Chargement...
Chargement...

Mamie morte

2533_mamie-morte
Une actualité de David V.
Publié le 19/03/2016

Noëlle Revaz © Janine Jousson-AMamie tarde tout de même un peu à trépasser. C'est pas qu'on l'aime plus mais elle en met du temps à passer l'arme à gauche pour laisser le champ libre et l'armoire pleine à la génération suivante qui trépigne.
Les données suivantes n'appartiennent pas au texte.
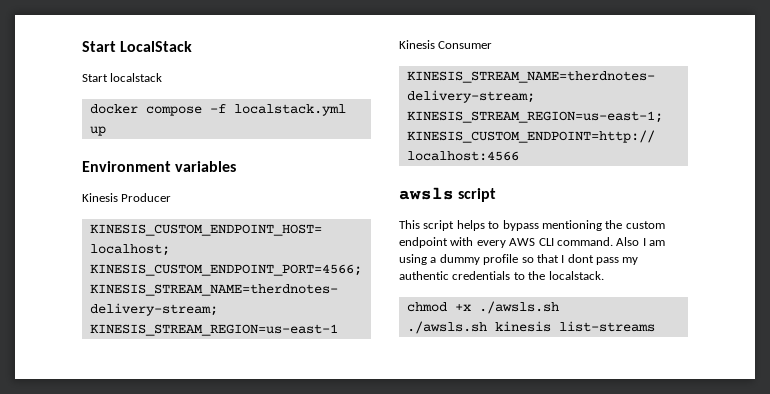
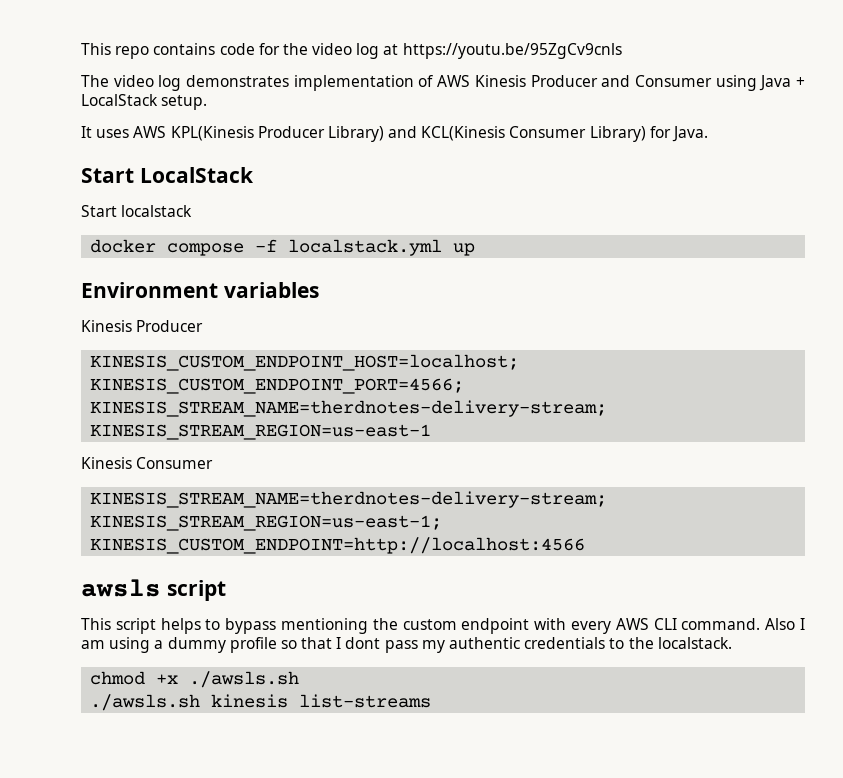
+ This repo contains code for the video log at https://youtu.be/95ZgCv9cnls
+ The video log demonstrates implementation of AWS Kinesis Producer and Consumer using Java + LocalStack setup.
+ It uses AWS KPL(Kinesis Producer Library) and KCL(Kinesis Consumer Library) for Java.

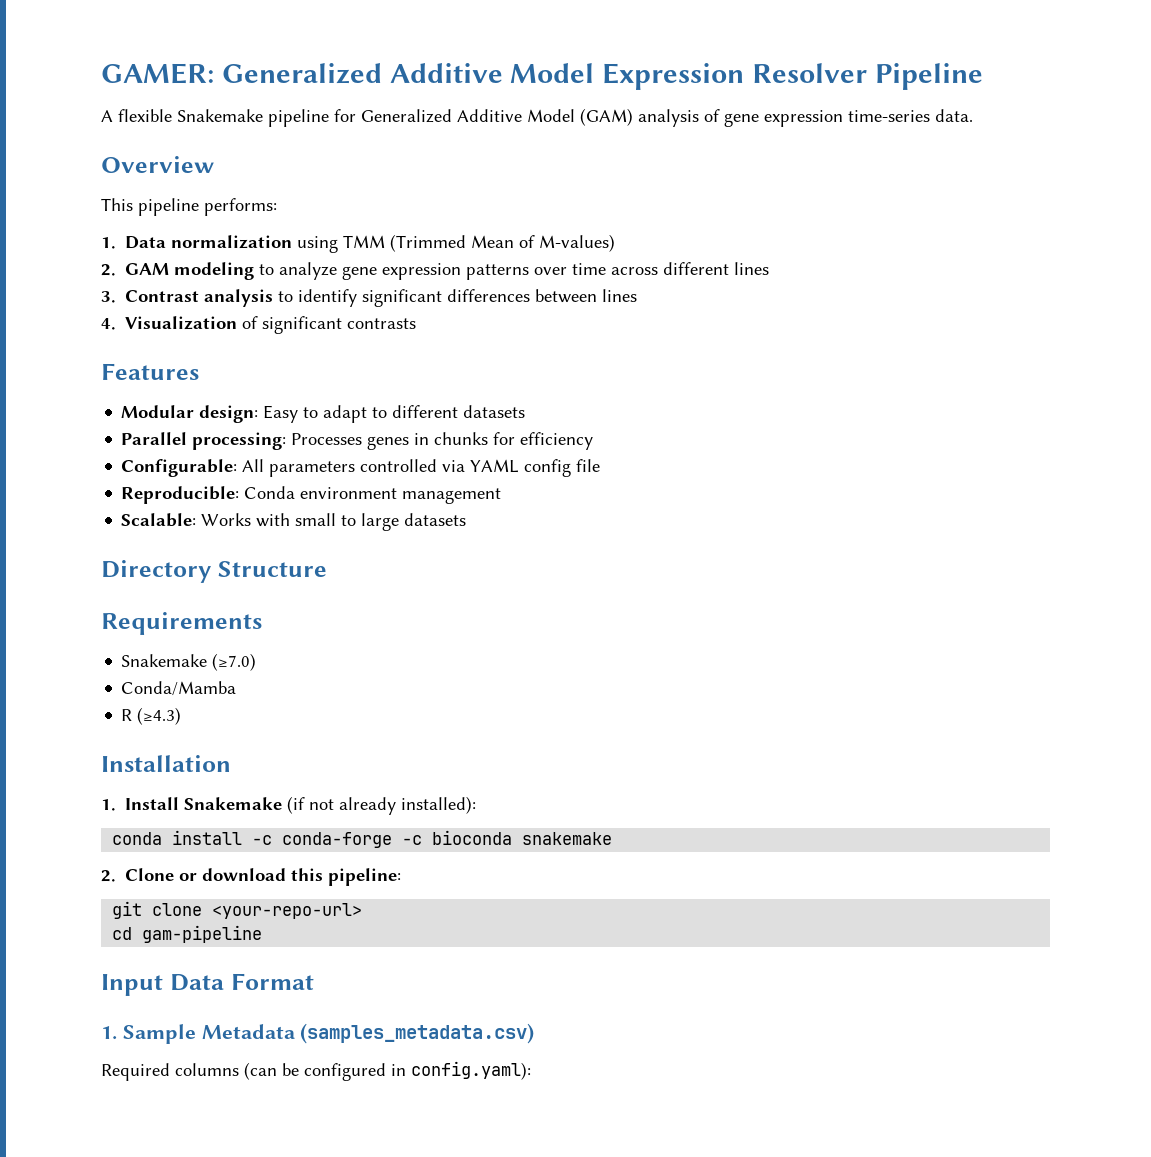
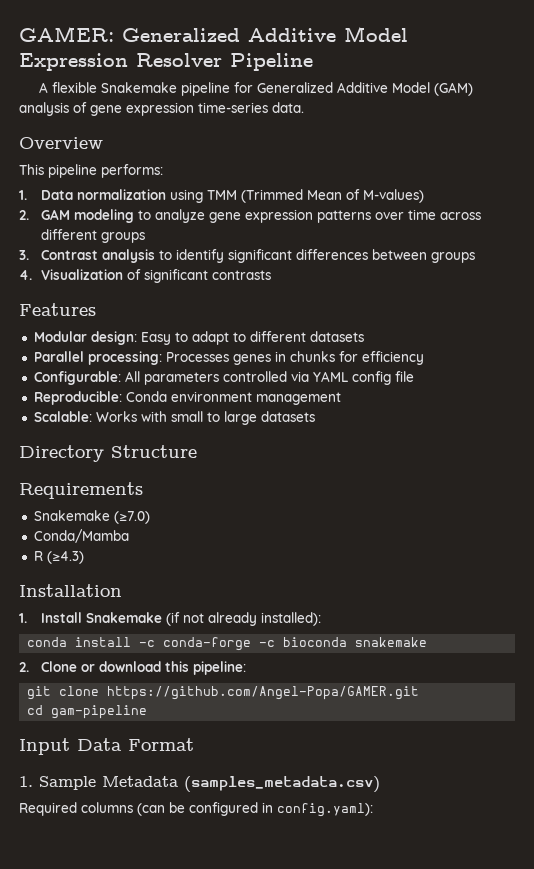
- 2. GAM modeling to analyze gene expression patterns over time across different lines
+ 2. GAM modeling to analyze gene expression patterns over time across different groups
- 3. Contrast analysis to identify significant differences between lines
+ 3. Contrast analysis to identify significant differences between groups
- git clone <your-repo-url>
+ git clone https://github.com/Angel-Popa/GAMER.git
Mamie s'accroche mais ne cherchez pas à entendre sa voix, on ne sait pas trop où elle est, le soliloque d'une bavarde couvre jusqu'à sa respiration. C'est pas qu'on lui veut du mal à l'ancêtre, c'est  pas qu'on lui en ferait mais comment réaliser ses rêves quand elle bloque tout ? Sur ce mince argument, Noëlle Revaz, un auteur rarissime dont on guette les livres depuis le génial Rapport aux bêtes, tisse un monologue obsédant et d'un comique oppressant autour de l'infernale et inavouable (en temps normal) attente. Le vieux c'est insupportable quand ça résiste, et c'est intenable quand on ne sait plus résister devant l'agacement, la colère, l'impatience qui montent et qu'on n'a pas l'intelligence de contenir. Avec Quand Mamie (édité par l'indispensable maison helvète Zoe), l'auteur d'Efina s'en donne à coeur joie et à choeur joie, avec cette succession-juxtaposition  de phrases qui ressassent jusqu'au vertige l'hypothèse combien banale mais pourtant si nécessaire : Mamie doit mourir. Car, elle partie, tout sera possible : voyager, dépenser, agrandir, se reproduire, vivre enfin et non plus repousser sans fin le moment de jouir et d'être. Fatale illusion car on comprend vite que Mamie, sous quelque forme que ce soit, ne mourra jamais. Rapport aux vaches emportait par la folie de cette langue faussement pauvre placée dans la bouche d'un bouseux. Avec Quand Mamie c'est la même folie langagière qui saisit, nous rappelant que loin du délire qui se dévide devant nous c'est l'insensé de la langue qui possède ce livre et en vient à nous posséder. Rare, trop rare Noëlle Revaz.